In a study conducted by Scherer (1995), the role of the fundamental frequency, contour variables and range, intensity, duration, and accent structure in vocal communication has been examined. The result of the study indicates strong direct effects of all of these variables. Still, the fundamental frequency seemed to be the strongest cue. According to the study a narrow fundamental frequency range indicated sadness or neutrality. A wide range expressed high negative arousal, such as annoyance or anger. Further, high intensity indicated negative affects and aggression. A fast tempo (short voiced segment duration) was correlated with joy; while a slow tempo (long duration) was correlated with sadness. Anger is usually expressed by an increase in mean fundamental frequency and mean intensity. In addition, increases in high-frequency energy, downward-directed fundamental frequency contours, and a relatively high articulation rate seem to communicate angry emotions. In sadness, mean fundamental frequency, the frequency range and the intensity all decrease. Scherer also refers to another study, conducted by Kotlyar and Morozov. According to this study there are similarities between emotional expressions in singing and speech; “fast tempo for fear, slow for soorow, high vocal energy for anger”. There are however some differences, such as “longer pauses between syllables for fear compared with other emotions” (Scherer, 1995).

One interesting aspect of the different communication channels discussed above is the variety in “dominant” emotions, i.e. the emotions that are easiest to express and induce in others. When it comes to speech, studies presented by Scherer (1995), indicate that sadness and anger are easiest to convey, whereas more complex emotions such as fear and disgust are significantly more difficult to express (Scherer, 1995, page 237). Concerning music, happiness and sadness seem to be more straightforward than other emotions, while jealousy is quite complex (Juslin & Laukka, 2004). Finally, in dance fear seems to be the most difficult emotion to express. Sadness, happiness and anger were however successfully conveyed (Dahl & Friberg, 2004, page 83.

2. In the article “Time discrimination in a monotonic, isochronous sequence” (1995?) Friberg and Sundberg apply the concept of the just noticeable difference (jnd), i.e. the smallest noticeable change, for displacement of time markers in monotonic, isochronous music sequences. The jnd values are presented in two forms; absolute jnd [ms] and relative jnd [% of IOI]. After evaluating the results of a number of similar studies the authors come to the conclusion that the jnd for a perturbation in time depends on several factors, such as the interonset interval (IOI), number of time intervals included in the sequence, and type of perturbation.

The two music examples presented in this task can both be considered very fast in tempo. Still, they have different characteristics, partly due to differences in thre applied perturbations. The values (jnd) used in this section all originate from the article by Friberg and Sundberg (1995) mentioned above.
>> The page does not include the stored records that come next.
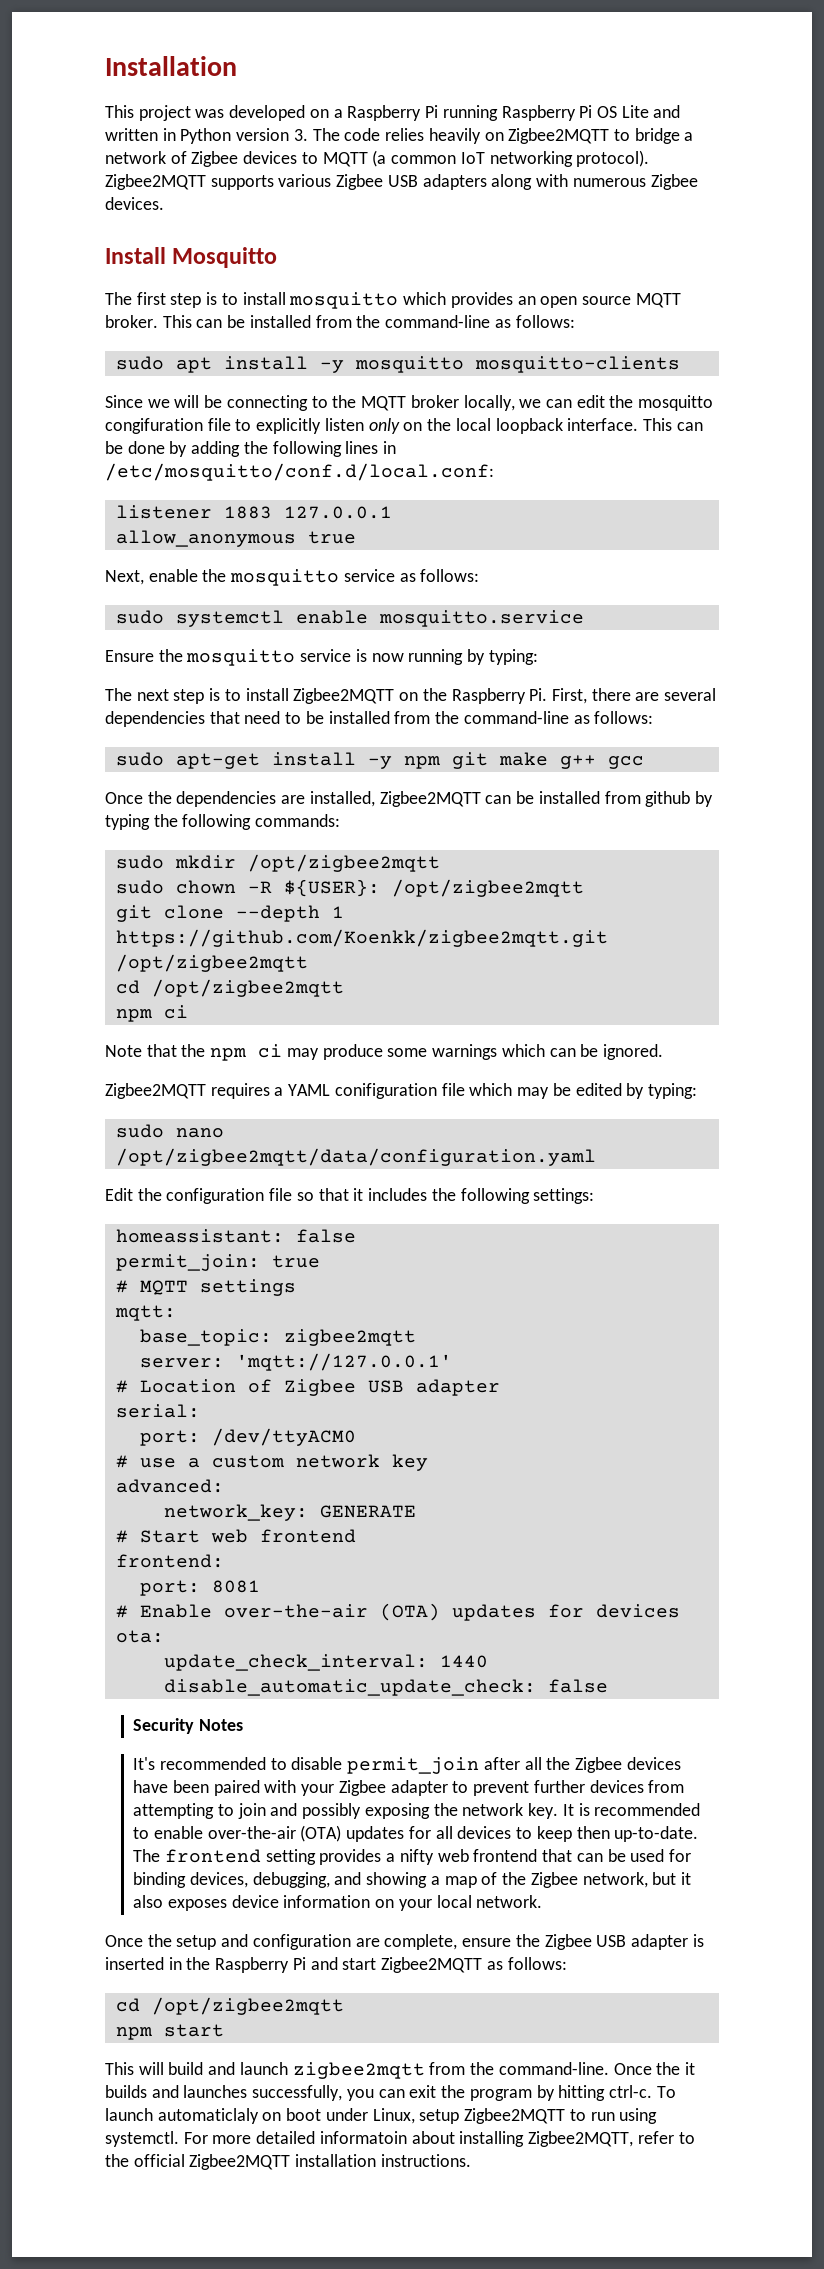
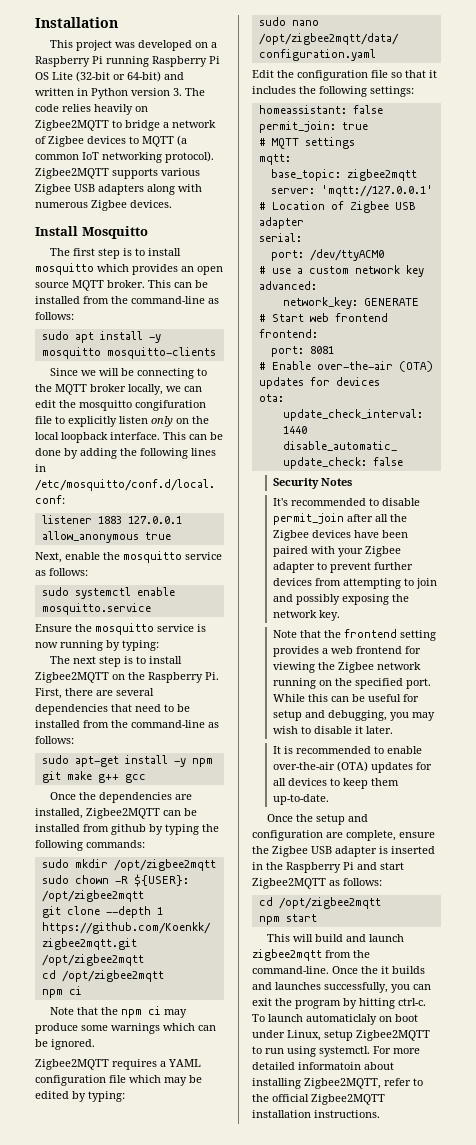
- This project was developed on a Raspberry Pi running Raspberry Pi OS Lite and written in Python version 3. The code relies heavily on Zigbee2MQTT to bridge a network of Zigbee devices to MQTT (a common IoT networking protocol).
+ This project was developed on a Raspberry Pi running Raspberry Pi OS Lite (32-bit or 64-bit) and written in Python version 3. The code relies heavily on Zigbee2MQTT to bridge a network of Zigbee devices to MQTT (a common IoT networking protocol).
- Zigbee2MQTT requires a YAML conifiguration file which may be edited by typing:
+ Zigbee2MQTT requires a YAML configuration file which may be edited by typing:
- It's recommended to disable permit_join after all the Zigbee devices have been paired with your Zigbee adapter to prevent further devices from attempting to join and possibly exposing the network key. It is recommended to enable over-the-air (OTA) updates for all devices to keep then up-to-date. The frontend setting provides a nifty web frontend that can be used for binding devices, debugging, and showing a map of the Zigbee network, but it also exposes device information on your local network.
+ It's recommended to disable permit_join after all the Zigbee devices have been paired with your Zigbee adapter to prevent further devices from attempting to join and possibly exposing the network key.
+ Note that the frontend setting provides a web frontend for viewing the Zigbee network running on the specified port. While this can be useful for setup and debugging, you may wish to disable it later.
+ It is recommended to enable over-the-air (OTA) updates for all devices to keep them up-to-date.

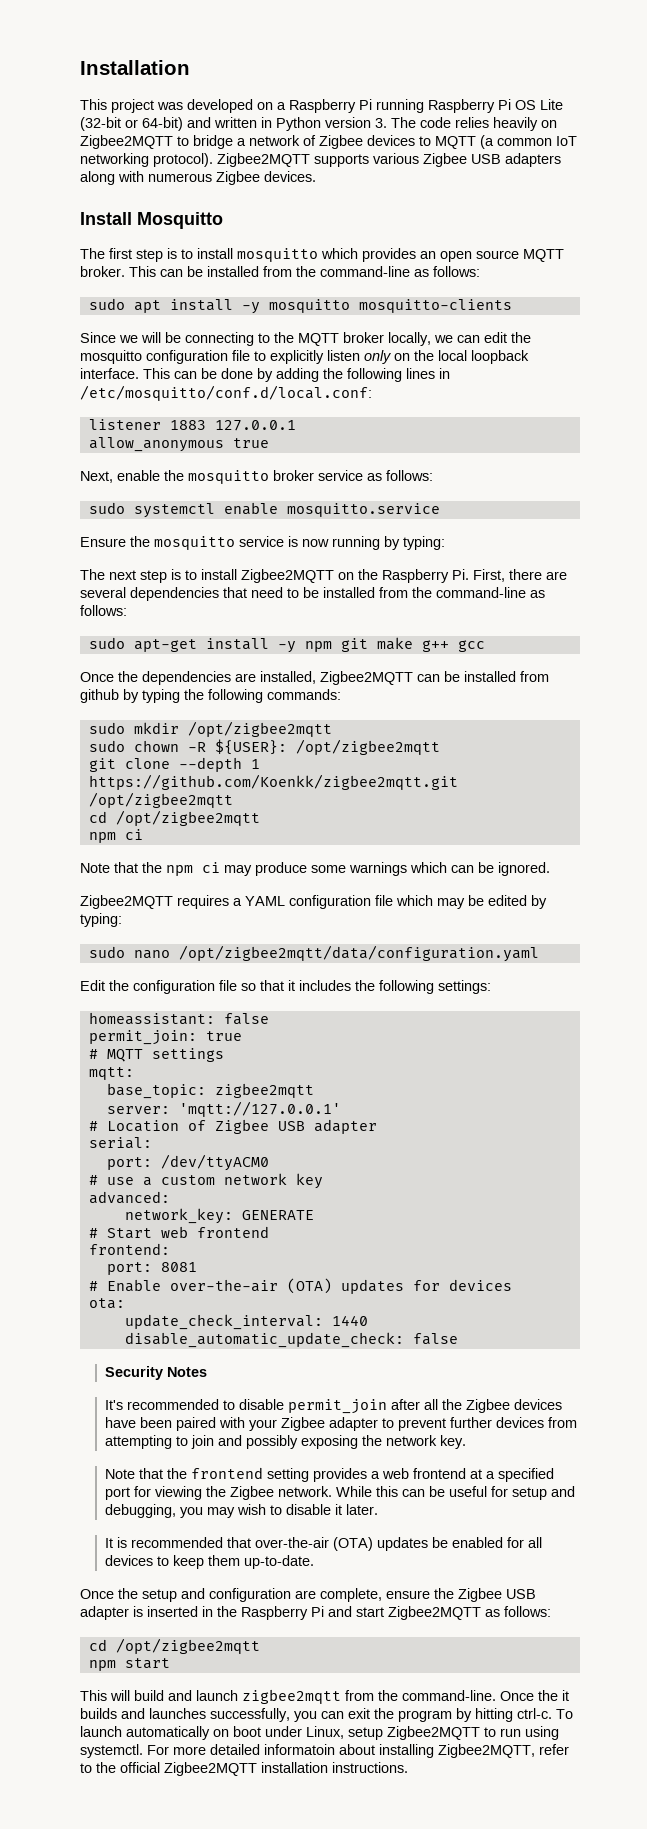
- Since we will be connecting to the MQTT broker locally, we can edit the mosquitto congifuration file to explicitly listen only on the local loopback interface.
+ Since we will be connecting to the MQTT broker locally, we can edit the mosquitto configuration file to explicitly listen only on the local loopback interface.
- Next, enable the mosquitto service as follows:
+ Next, enable the mosquitto broker service as follows:
- Note that the frontend setting provides a web frontend for viewing the Zigbee network running on the specified port.
+ Note that the frontend setting provides a web frontend at a specified port for viewing the Zigbee network.
- It is recommended to enable over-the-air (OTA) updates for all devices to keep them up-to-date.
+ It is recommended that over-the-air (OTA) updates be enabled for all devices to keep them up-to-date.
- To launch automaticlaly on boot under Linux, setup Zigbee2MQTT to run using systemctl.
+ To launch automatically on boot under Linux, setup Zigbee2MQTT to run using systemctl.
a) 170 bpm (quarter notes per minute); cyclic displacement

Background

In this musical score the displacement is cyclic, i.e. tones in stressed positions are repeatedly lengthened “at the expense of the subsequent tone in unstressed position” (Friberg & Sundberg, 1995).

Calculations

170 bpm = 170 quarter notes/minute = (170 * 2 =) 340 eighth notes/minute = (340/60 =) 5.67 eighth notes/second = 1/5.67 seconds/eighth note = 180 ms/eighth note

Conclutions

In other words the interonset interval (IOI) for this first musical peace is 180 milliseconds. This value gives a relative jnd of approximately 8.0 % of IOI = (0.08 * 180 =) 10.8 milliseconds (Friberg and Sundberg, 1995). Hence, a deviation of +/- 40 ms, as illustrated by the DM chart, should be clearly noticeable and effective (striking). I don’t recognize the piece, however based on the deviation pattern, with regular deviations, it seems like it could be a peace with a “jazzy” or “swingy” character.

b) 150 bpm (quarter notes per minute); lengthening

Background

In this case a lengthening has been applied to the deadpan score. Lengthening means that one IOI is lengthened, with the result that the following time markers arrive correspondingly late. Hence, the entire subsequent tone sequence is extended. (Friberg & Sundberg, 1995)

Calculations

150 bpm = 150 quarter notes/minute = (150 * 4 =) 600 eighth notes/minute = (600/60 =) 10.0 eighth notes/second = 1/10.0 seconds/eighth note = 100 ms/eighth note

Conclutions

In other words the interonset interval (IOI) for this second musical peace is 100 milliseconds. This value gives a relative jnd of approximately 10 % of IOI = (0.1* 100 =) 10 milliseconds (Friberg and Sundberg, 1995). Hence, a deviation of 17 ms, as illustrated by the DM chart, is barely noticeable, especially since it takes place at the end of a subsequence (just before the melody goes up) where we as listeners “expect” a delay (DiFilippo & Greenebaum, XXXX, page 81).

I think the piece is “Flight of the Bumblebee”, composed by the Russian composer Nikolay Rimsky-Korsakov.

3.

a) In the emotional space presented by Juslin (2001?) emotions are mapped using two prominent, bipolar dimensions of emotions; valence (positive-negative) and activity or arousal (high-low). According to this categorisation principle, happiness has a positive valence and a high activity, while sadness has a negative valence and a low activity. In the same way, tenderness has a positive valence and a low activity, whereas anger has a negative valence and a high activity. Fear has a slightly lower activity and more negative valence than anger.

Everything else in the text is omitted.